Planning points. Simply renting land out under a cash lease with the landlord doing nothing more than collecting the rent is not enough to qualify the rental income as qualified business income (QBI). While a single rental can qualify as a trade or business (see Hazard v. Comr., 7 T.C. 372 (1946), the landlord must do more than collect the rent check. See, e.g., Neill v. Comr., 46 B.T.A. 197 (1942). The same is true for passive investments in oil and gas interests – merely collecting the royalty income from the investment is not a trade or business activity. While a triple-net lease would normally not result in the landlord being engaged in a trade or business activity with respect to the rental activity under the Groetzinger test of the QBID regulations (for lack of satisfying the regularity and continuity requirement), such a lease is not automatically disqualified from generating QBI. But, a triple-net lease will likely have to be modified or aggregated with other qualifying activities to qualify the income for the QBID In addition, under Notice 2019-7, 2019-09 I.R.B. 740 and associated Rev. Proc. 2019-38, 2019-42 I.R.B. 942 the IRS created a safe harbor for rental real estate activities on an annual basis. Treas. Reg. §1.199A-1 through Treas. Reg. §1.199A-6. The final rental safe harbor was issued in September of 2019. A triple net lease is not disqualified from using the optional safe harbor. Failure to satisfy the safe harbor requirements is not fatal to a determination that the rental activity fails the trade or business standard.

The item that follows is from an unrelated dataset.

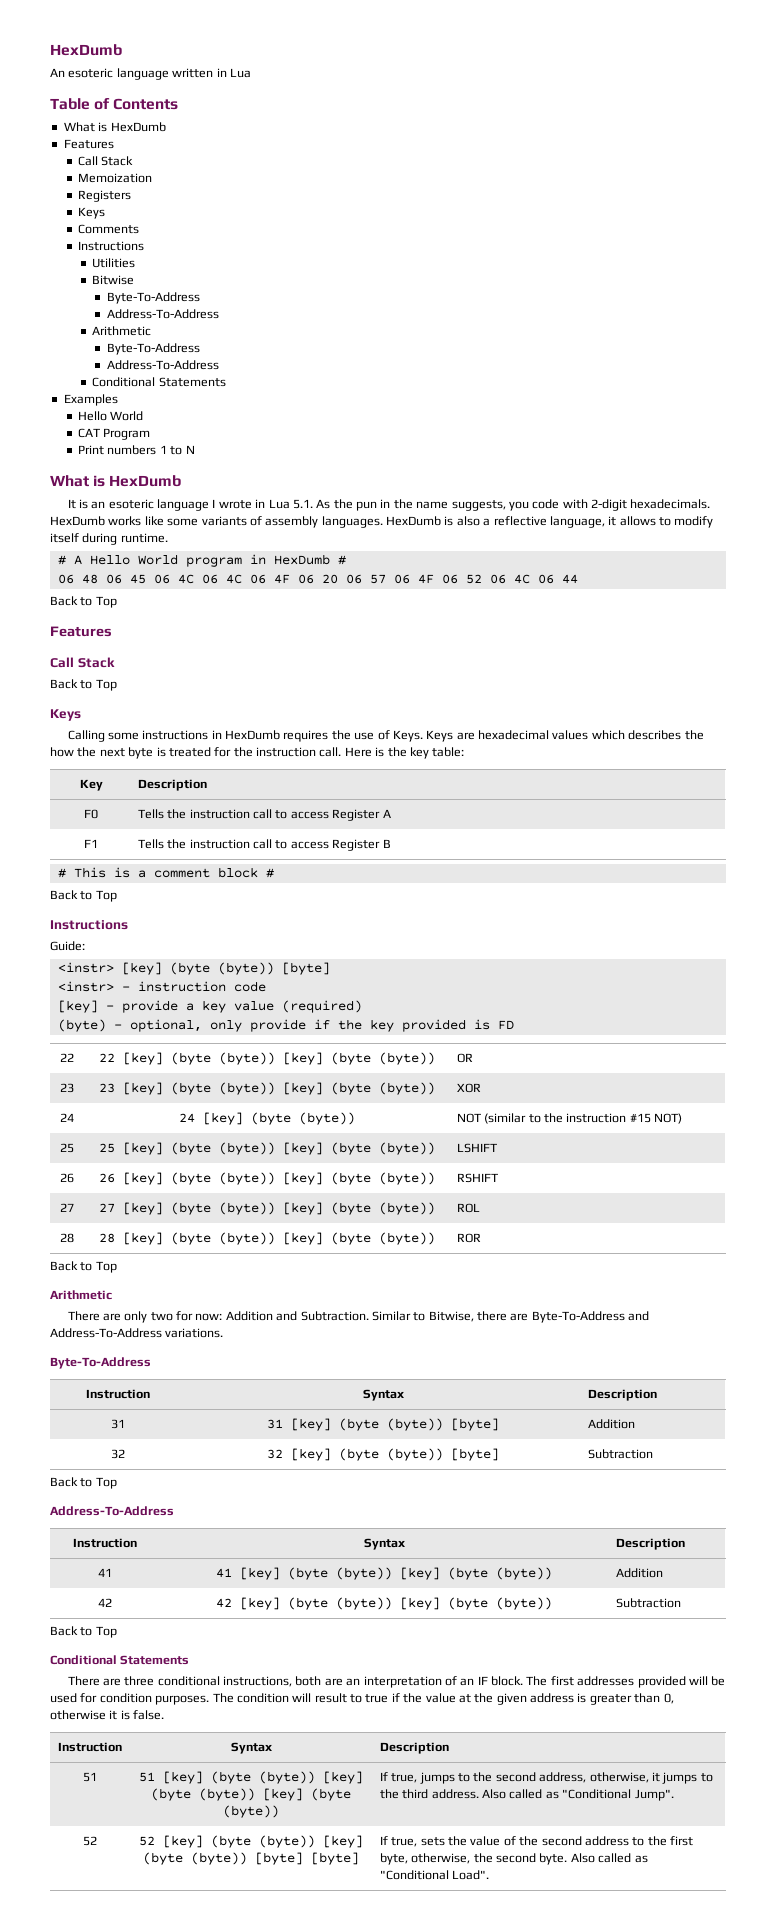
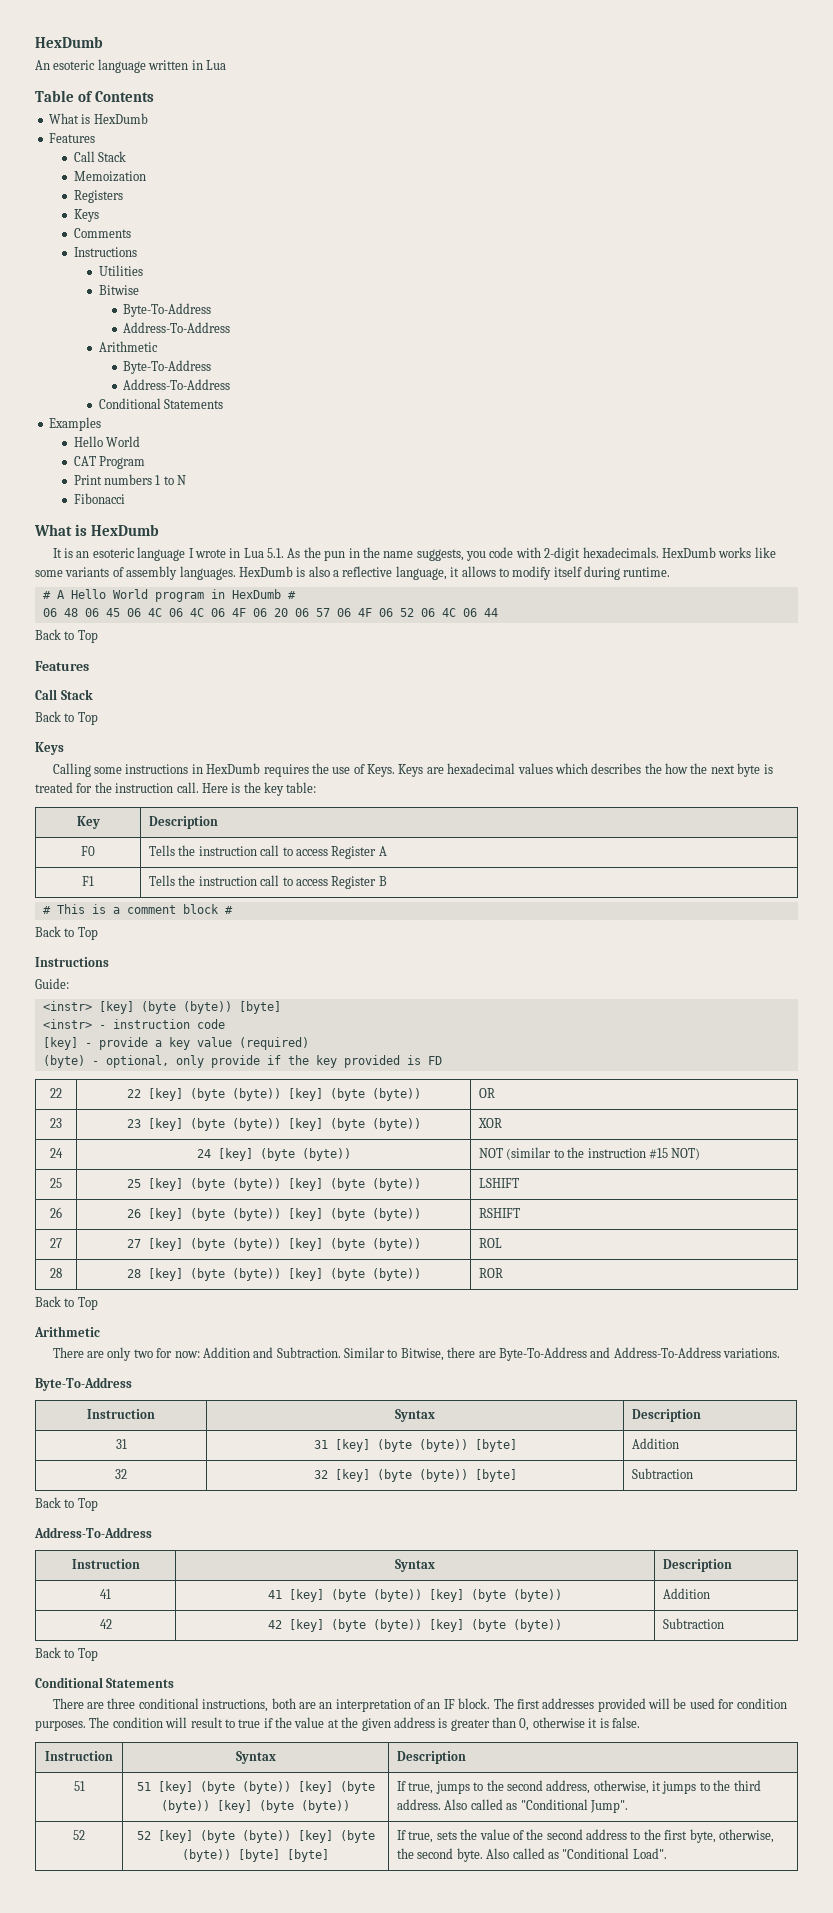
+ Fibonacci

The rub for many farm landlords is to create QBI from rental income without triggering self-employment tax. On this point, it is important to note that the requirement for self-employment tax is material participation under the lease. That’s a different standard than the trade or business standard for QBI which is profit intent along with regularity and continuity. Another way of stating this is that a rental activity can produce QBI without triggering self-employment tax. That’s a key point. Some minimal involvement in the rental activity is required to convert cash rent into QBI. Entering into a written lease with the tenant that details the minimal involvement (such as consultation on cropping decisions; mowing of lanes; fence maintenance; inspecting the property, etc.) by the landlord is important. Maintaining a calendar of activities and involvement of the landlord (even via an agent) concerning the rental is also key.

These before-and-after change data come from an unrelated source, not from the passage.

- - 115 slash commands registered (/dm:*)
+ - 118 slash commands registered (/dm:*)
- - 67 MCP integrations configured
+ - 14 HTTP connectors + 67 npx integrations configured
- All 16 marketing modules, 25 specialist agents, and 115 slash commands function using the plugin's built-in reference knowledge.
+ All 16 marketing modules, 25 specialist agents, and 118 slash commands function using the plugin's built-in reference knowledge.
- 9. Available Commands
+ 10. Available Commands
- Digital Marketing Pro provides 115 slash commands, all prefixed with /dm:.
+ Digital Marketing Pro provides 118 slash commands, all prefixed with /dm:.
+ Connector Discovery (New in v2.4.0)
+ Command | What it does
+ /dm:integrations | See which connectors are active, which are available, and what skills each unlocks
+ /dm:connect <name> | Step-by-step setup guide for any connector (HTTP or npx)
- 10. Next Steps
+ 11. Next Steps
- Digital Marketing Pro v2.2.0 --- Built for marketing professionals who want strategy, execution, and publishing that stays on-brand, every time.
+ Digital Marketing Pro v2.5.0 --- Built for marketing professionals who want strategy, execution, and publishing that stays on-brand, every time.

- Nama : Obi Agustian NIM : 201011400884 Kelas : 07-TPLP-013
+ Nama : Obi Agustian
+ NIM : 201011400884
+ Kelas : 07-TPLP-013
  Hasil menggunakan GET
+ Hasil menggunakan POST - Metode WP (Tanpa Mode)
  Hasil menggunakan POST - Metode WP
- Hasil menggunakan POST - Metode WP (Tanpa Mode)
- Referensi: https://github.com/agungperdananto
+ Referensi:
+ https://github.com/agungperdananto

I.R.C. §162 establishes a test for the existence of a trade or business that is a lower hurdle than that applicable for self-employment tax. Most farm/ranch land rental income will likely be deemed to be a trade or business under the I.R.C. §162 standard and qualify as QBI. However, existing lease agreements may need to be modified and put in writing if presently an oral. Documenting landlord involvement is critical. At the same time, making sure a landlord’s involvement is not significant enough to trigger self-employment tax is also essential to many farm landlords.